- Work request
Look for "Firefox 73.0.1 (x86" in the records below, then copy that line and every line after it, exactly and with nothing added.

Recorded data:
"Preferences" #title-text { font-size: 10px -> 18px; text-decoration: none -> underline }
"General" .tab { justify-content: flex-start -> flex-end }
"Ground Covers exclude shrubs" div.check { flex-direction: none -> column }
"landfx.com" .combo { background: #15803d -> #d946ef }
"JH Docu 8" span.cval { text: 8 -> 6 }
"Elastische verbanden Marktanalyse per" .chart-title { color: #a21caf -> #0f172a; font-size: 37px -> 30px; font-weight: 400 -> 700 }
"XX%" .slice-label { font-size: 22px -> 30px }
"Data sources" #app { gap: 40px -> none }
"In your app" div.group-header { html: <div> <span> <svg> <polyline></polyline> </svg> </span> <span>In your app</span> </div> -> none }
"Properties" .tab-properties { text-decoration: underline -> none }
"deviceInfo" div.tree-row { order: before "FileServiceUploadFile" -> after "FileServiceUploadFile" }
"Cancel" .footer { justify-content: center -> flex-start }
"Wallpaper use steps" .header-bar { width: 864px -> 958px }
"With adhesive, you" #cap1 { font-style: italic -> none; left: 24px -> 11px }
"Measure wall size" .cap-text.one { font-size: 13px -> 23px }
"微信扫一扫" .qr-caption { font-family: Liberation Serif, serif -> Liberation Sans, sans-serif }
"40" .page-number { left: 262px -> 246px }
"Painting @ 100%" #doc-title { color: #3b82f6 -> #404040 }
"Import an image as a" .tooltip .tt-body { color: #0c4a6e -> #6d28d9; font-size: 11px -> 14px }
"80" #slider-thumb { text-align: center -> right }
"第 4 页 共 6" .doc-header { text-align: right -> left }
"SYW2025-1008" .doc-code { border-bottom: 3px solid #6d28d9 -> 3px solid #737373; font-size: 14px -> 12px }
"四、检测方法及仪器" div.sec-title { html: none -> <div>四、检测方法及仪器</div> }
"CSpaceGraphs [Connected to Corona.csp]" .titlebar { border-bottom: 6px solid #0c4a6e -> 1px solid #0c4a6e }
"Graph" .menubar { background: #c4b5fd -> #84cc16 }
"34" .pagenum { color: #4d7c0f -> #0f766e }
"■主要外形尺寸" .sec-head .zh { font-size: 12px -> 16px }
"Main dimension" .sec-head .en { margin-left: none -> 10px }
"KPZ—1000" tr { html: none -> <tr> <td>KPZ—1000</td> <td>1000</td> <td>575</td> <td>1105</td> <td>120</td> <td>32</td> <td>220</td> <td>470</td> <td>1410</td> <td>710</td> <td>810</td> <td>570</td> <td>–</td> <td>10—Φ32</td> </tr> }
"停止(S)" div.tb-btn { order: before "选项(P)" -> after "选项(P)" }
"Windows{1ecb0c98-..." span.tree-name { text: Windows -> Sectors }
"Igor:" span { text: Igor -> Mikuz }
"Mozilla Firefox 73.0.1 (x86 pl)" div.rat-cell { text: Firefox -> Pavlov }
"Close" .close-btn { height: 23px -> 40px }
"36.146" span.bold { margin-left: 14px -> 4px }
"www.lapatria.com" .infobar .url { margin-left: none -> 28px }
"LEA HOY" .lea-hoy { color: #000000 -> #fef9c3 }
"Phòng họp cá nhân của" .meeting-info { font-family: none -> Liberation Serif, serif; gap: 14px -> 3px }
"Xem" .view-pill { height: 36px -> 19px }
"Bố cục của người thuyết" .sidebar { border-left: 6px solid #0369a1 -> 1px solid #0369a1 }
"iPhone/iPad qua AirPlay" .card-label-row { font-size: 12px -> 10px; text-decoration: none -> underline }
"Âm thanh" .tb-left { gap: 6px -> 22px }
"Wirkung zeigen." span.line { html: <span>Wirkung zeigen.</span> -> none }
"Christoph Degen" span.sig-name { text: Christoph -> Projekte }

- Exercise answer
"Mozilla Firefox 73.0.1 (x86 pl)" div.rat-cell { text: Firefox -> Pavlov }
"Close" .close-btn { height: 23px -> 40px }
"36.146" span.bold { margin-left: 14px -> 4px }
"www.lapatria.com" .infobar .url { margin-left: none -> 28px }
"LEA HOY" .lea-hoy { color: #000000 -> #fef9c3 }
"Phòng họp cá nhân của" .meeting-info { font-family: none -> Liberation Serif, serif; gap: 14px -> 3px }
"Xem" .view-pill { height: 36px -> 19px }
"Bố cục của người thuyết" .sidebar { border-left: 6px solid #0369a1 -> 1px solid #0369a1 }
"iPhone/iPad qua AirPlay" .card-label-row { font-size: 12px -> 10px; text-decoration: none -> underline }
"Âm thanh" .tb-left { gap: 6px -> 22px }
"Wirkung zeigen." span.line { html: <span>Wirkung zeigen.</span> -> none }
"Christoph Degen" span.sig-name { text: Christoph -> Projekte }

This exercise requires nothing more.